El día en que Milton Friedman se bajó de su caballo blanco
Aquellas naciones que podríamos considerar como los vencedores de la revolución industrial, es decir Estados Unidos de América del Norte, Japón, Alemania, Francia… Son todos ellos, países que lucharon por un ideal y vencieron. Pero éste ideal también les condujo a cometer atroces masacres mientras desvirtuaban aquello mismo que creían defender. Es el caso de las dos mayores carnicerías de la historia de la humanidad. La 1ª y la 2ª Guerra Mundial el contrasentido es obvio.
De nuevo comprobamos la nimia y superficial existencia del ser humano. Su proceder, dependiente de las grandes estructuras jerárquicas, su tendencia al nepotismo y a la corrupción, así como los casuales e imprevistos no afrontados con suficiente integridad moral exponen la certeza que el hombre occidental se negó a aceptar que la humanidad no estaba preparada para tal preciado regalo. Así nuestros propios antepasados nos condujeron a un callejón sin salida.
Pero porqué? ¿Dónde está el límite que separa lo humano de lo bestial? No se trata de una explícita línea roja que, pintada en el suelo, marca unas fronteras claras y sólidas. Pero así somos. Nos dejamos embarcar en la aventuras más absurdas y comprometemos la memoria histórica que dejaremos tras nosotros.
Sin embargo la civilización tiende a superar cualquier obstáculo minimizando la percepción de las pérdidas.

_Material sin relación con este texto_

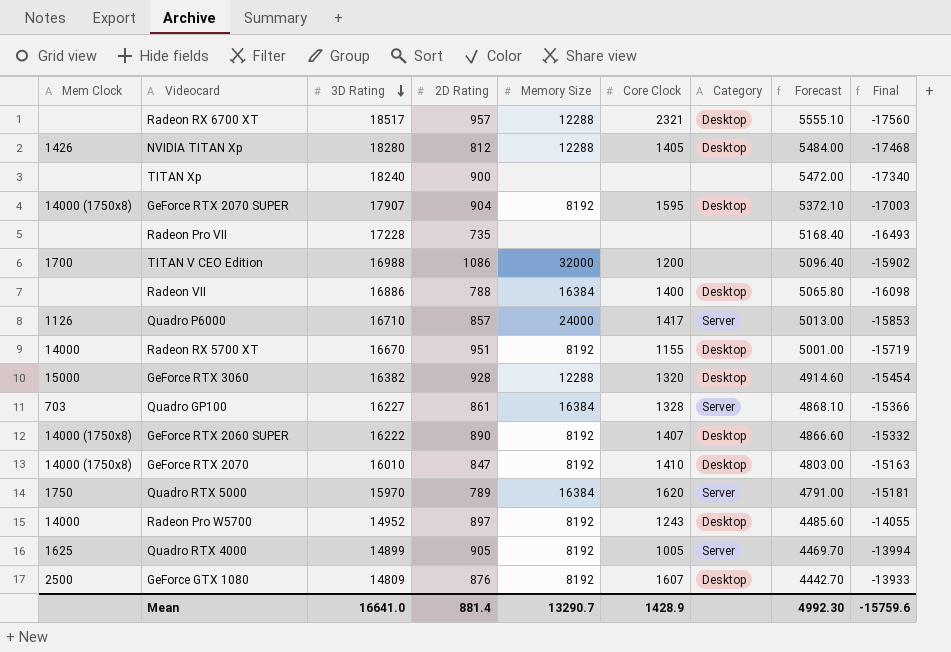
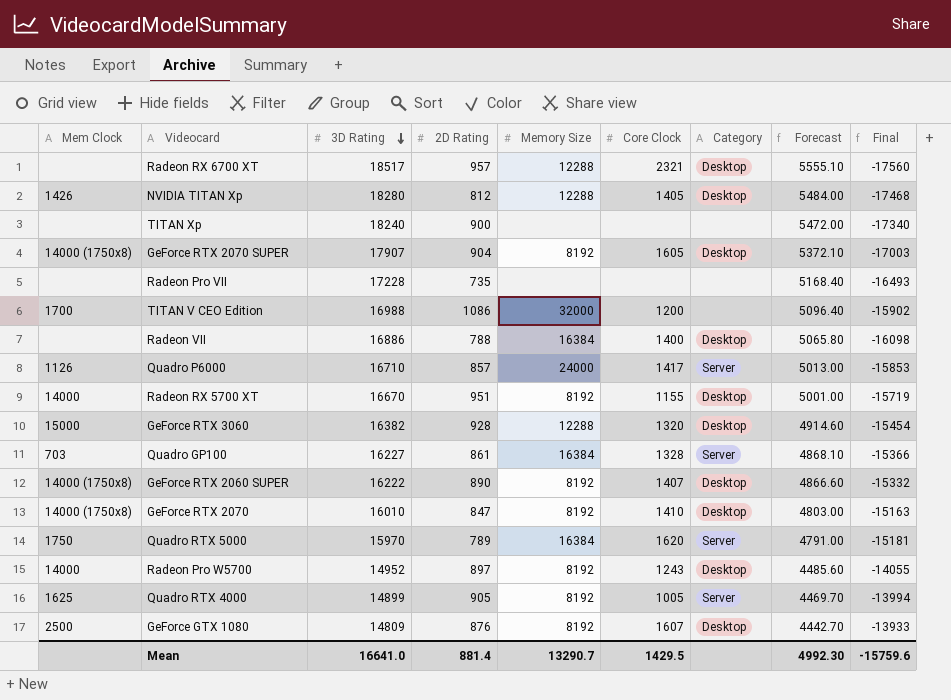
GeForce RTX 2070 SUPER | Core Clock: 1595 -> 1605
Mean | Core Clock: 1428.9 -> 1429.5

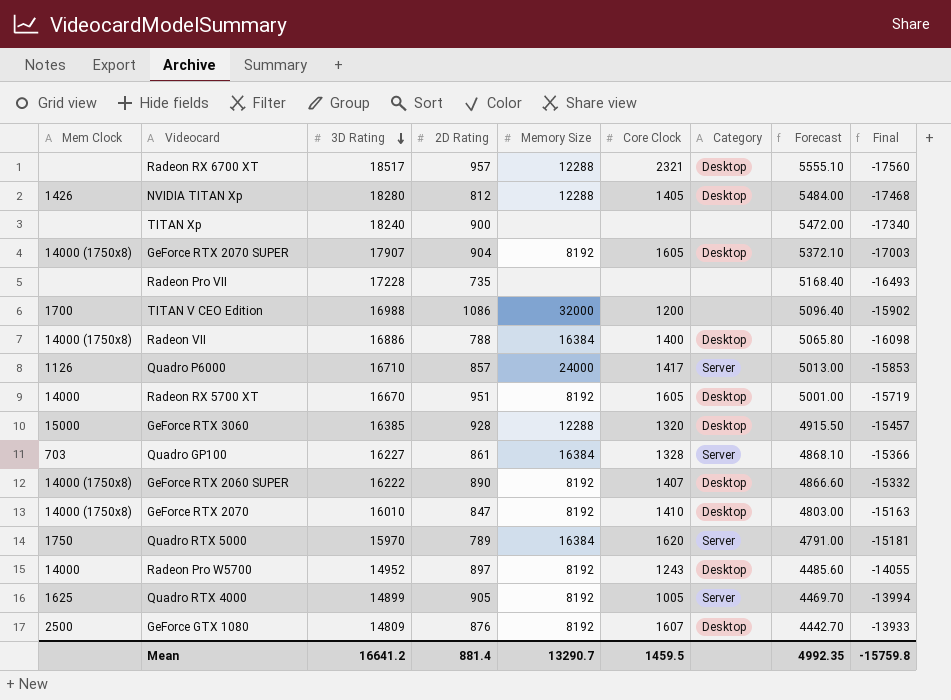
Radeon VII | Mem Clock: none -> 14000 (1750x8)
Radeon RX 5700 XT | Core Clock: 1155 -> 1605
GeForce RTX 3060 | 3D Rating: 16382 -> 16385
GeForce RTX 3060 | Forecast: 4914.60 -> 4915.50
GeForce RTX 3060 | Final: -15454 -> -15457
Mean | 3D Rating: 16641.0 -> 16641.2
Mean | Core Clock: 1429.5 -> 1459.5
Mean | Forecast: 4992.30 -> 4992.35
Mean | Final: -15759.6 -> -15759.8

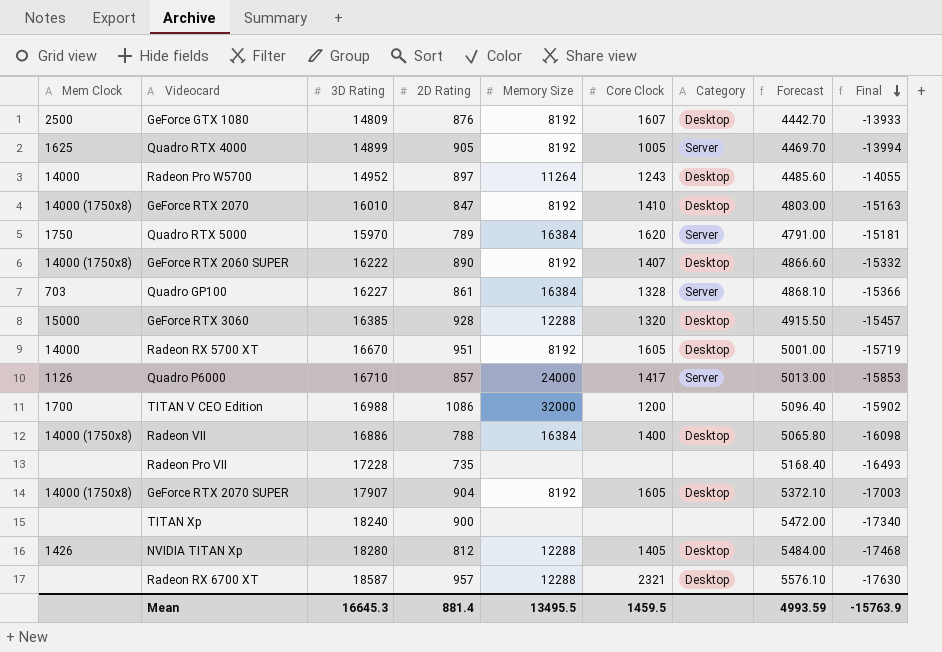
row order: 3D Rating descending -> Final descending
Radeon Pro W5700 | Memory Size: 8192 -> 11264
Radeon RX 6700 XT | 3D Rating: 18517 -> 18587
Radeon RX 6700 XT | Forecast: 5555.10 -> 5576.10
Radeon RX 6700 XT | Final: -17560 -> -17630
Mean | 3D Rating: 16641.2 -> 16645.3
Mean | Memory Size: 13290.7 -> 13495.5
Mean | Forecast: 4992.35 -> 4993.59
Mean | Final: -15759.8 -> -15763.9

Al fin y al cabo, las cosas que hemos perdido hasta llegar hasta éste punto, ya no van a volver a hacer acto de presencia. En ese sentido escribimos la ‘Carta de los derechos humanos’, redactamos un sinfín de constituciones y de tratados de libre comercio. Aún así, lo que no hicimos fue garantizar la vigencia de estos tratados con políticas como mínimo tan realistas como utópica fueron sus génesis. ¿Pues como íbamos a enfrentarnos al ‘Estado’ de las cosas?
Buscamos ‘fuera’ el origen de nuestra desdicha y acabamos enfrentándonos entre nosotros por razones que ni siquiera suscitaban nuestra empatía; mientras seguimos con esta senda interminable a la que llamamos industrialización, y que nos tiene prometido el universo entero. La calidad fue obviada en Norte-América, la paz defenestrada en Europa, los sindicatos aniquilados en oriente; y aún así seguimos avanzando. Un ejemplo más de la infinita fe que nosotros mismos depósitamos y usurpamos sobre el género humano. Padre y madre del sistema económico fiduciario, pero también antecesor del malvado tío Gilito que roba con guante blanco.